- _Before-and-after change records_

::::::

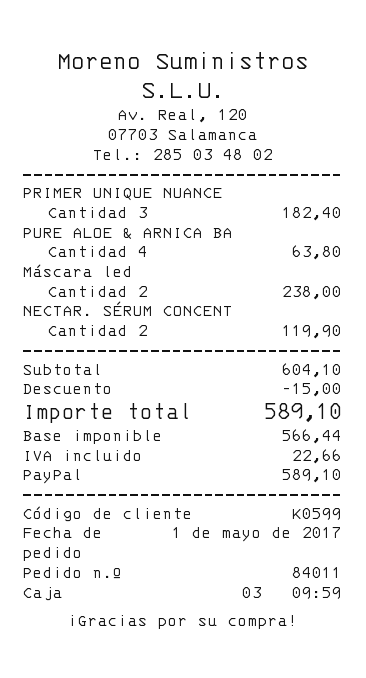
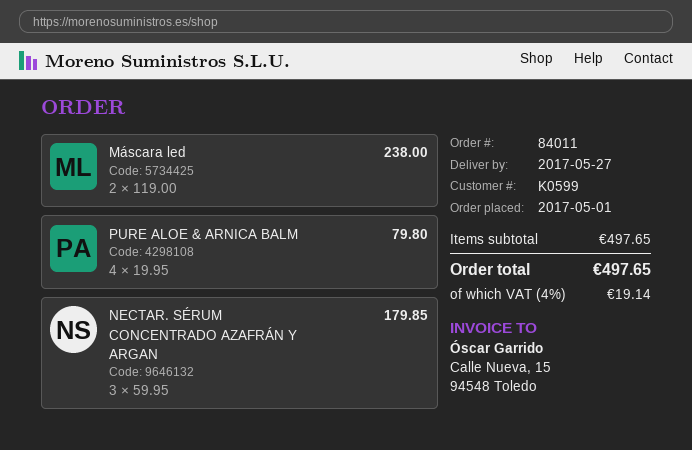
PRIMER UNIQUE NUANCE: 3 for 182.40 -> none
PURE ALOE & ARNICA BA: 4 for 63.80 -> 4 for 79.80
NECTAR. SÉRUM CONCENT: 2 for 119.90 -> 3 for 179.85
subtotal: 604.10 -> 497.65
discount: 15.00 -> none
tax: 22.66 -> 19.14
total: 589.10 -> 497.65

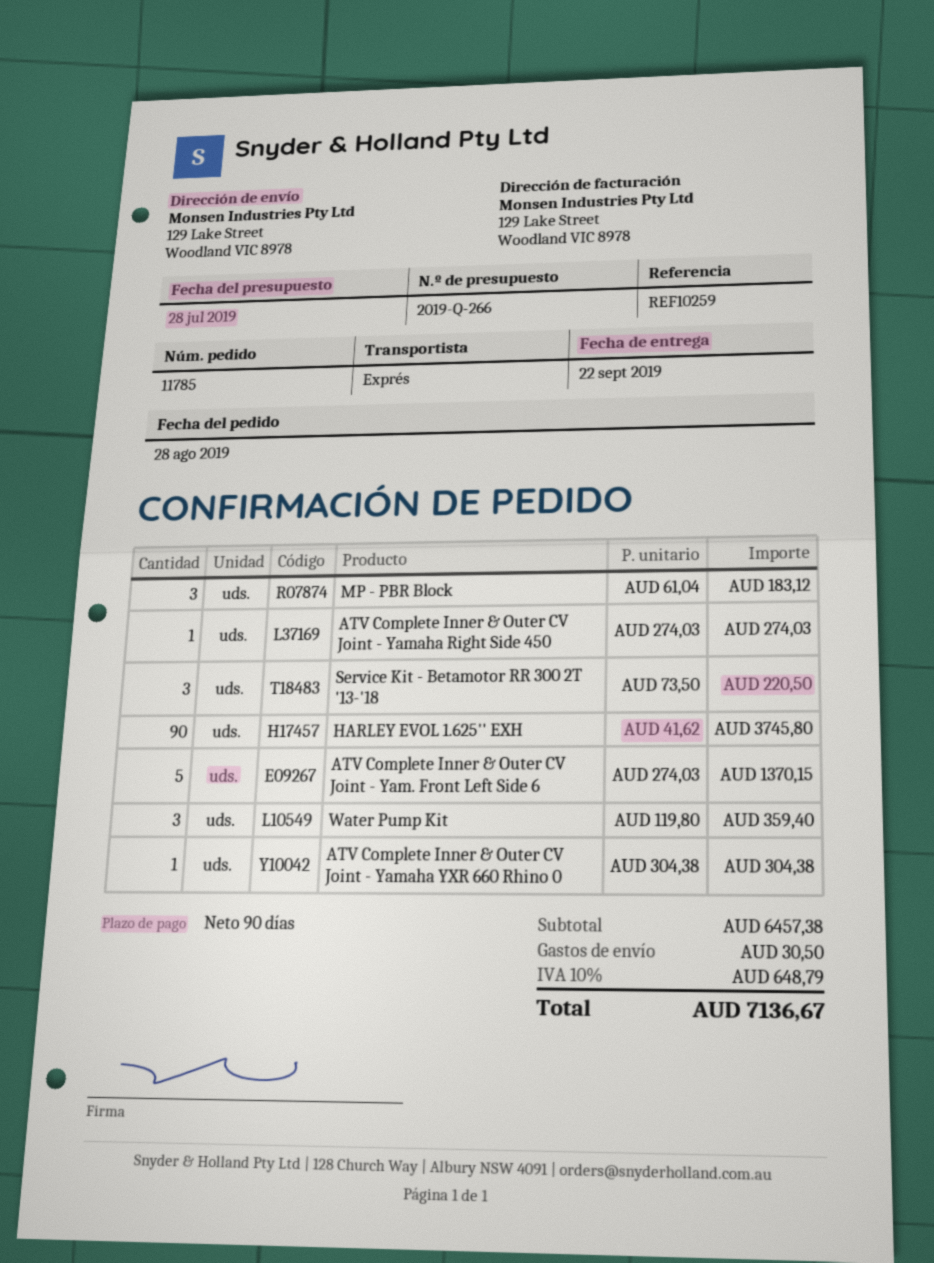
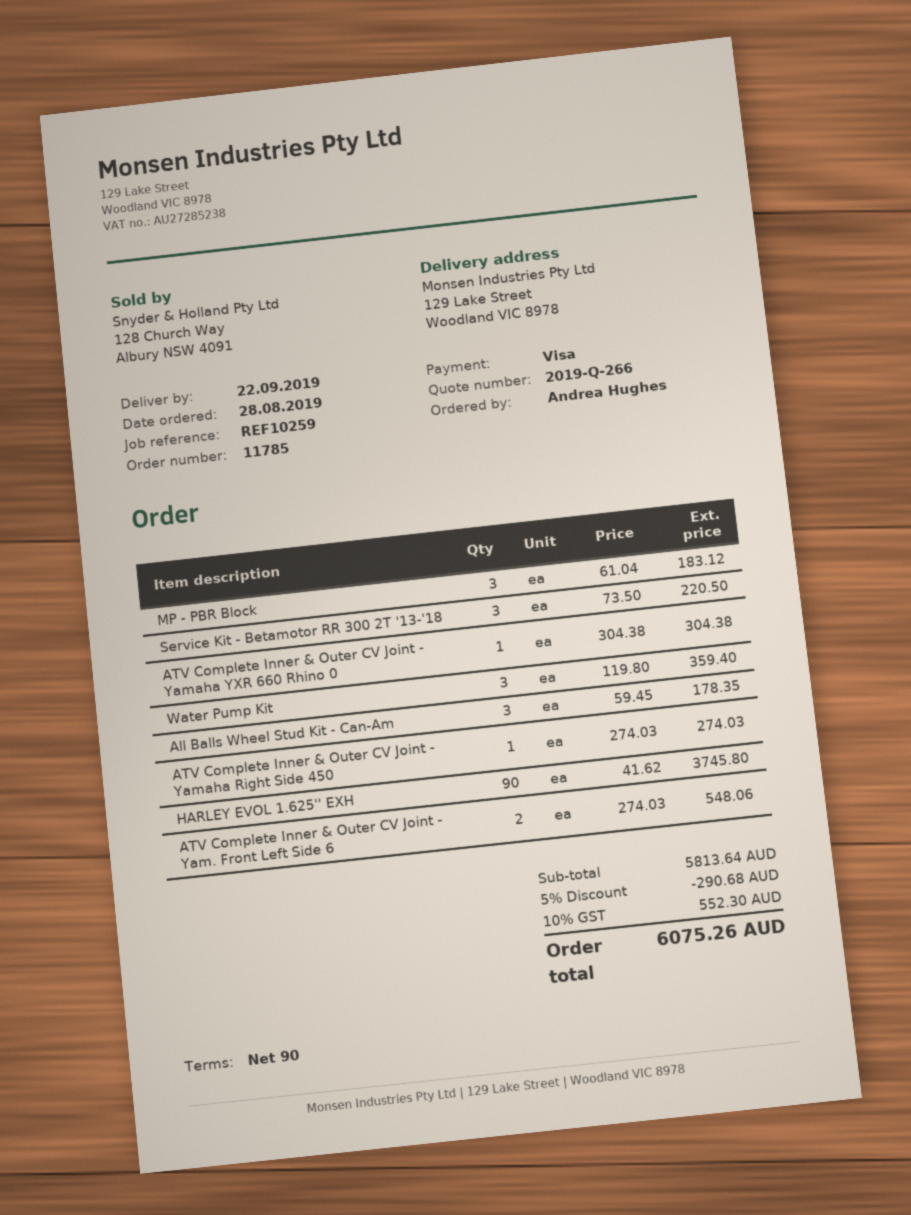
ATV Complete Inner & Outer CV Joint - Yam. Front Left Side 6: 5 x 274.03 = 1370.15 -> 2 x 274.03 = 548.06
All Balls Wheel Stud Kit - Can-Am: none -> 3 x 59.45 = 178.35
subtotal: 6457.38 -> 5813.64
discount: none -> 5% = 290.68
shipping: 30.50 -> none
tax: 10% = 648.79 -> 10% = 552.30
total: 7136.67 -> 6075.26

::::::

- _Task directions_
Every entry must be retyped exactly, with the pictures removed.

- _Reply_
PRIMER UNIQUE NUANCE: 3 for 182.40 -> none
PURE ALOE & ARNICA BA: 4 for 63.80 -> 4 for 79.80
NECTAR. SÉRUM CONCENT: 2 for 119.90 -> 3 for 179.85
subtotal: 604.10 -> 497.65
discount: 15.00 -> none
tax: 22.66 -> 19.14
total: 589.10 -> 497.65

ATV Complete Inner & Outer CV Joint - Yam. Front Left Side 6: 5 x 274.03 = 1370.15 -> 2 x 274.03 = 548.06
All Balls Wheel Stud Kit - Can-Am: none -> 3 x 59.45 = 178.35
subtotal: 6457.38 -> 5813.64
discount: none -> 5% = 290.68
shipping: 30.50 -> none
tax: 10% = 648.79 -> 10% = 552.30
total: 7136.67 -> 6075.26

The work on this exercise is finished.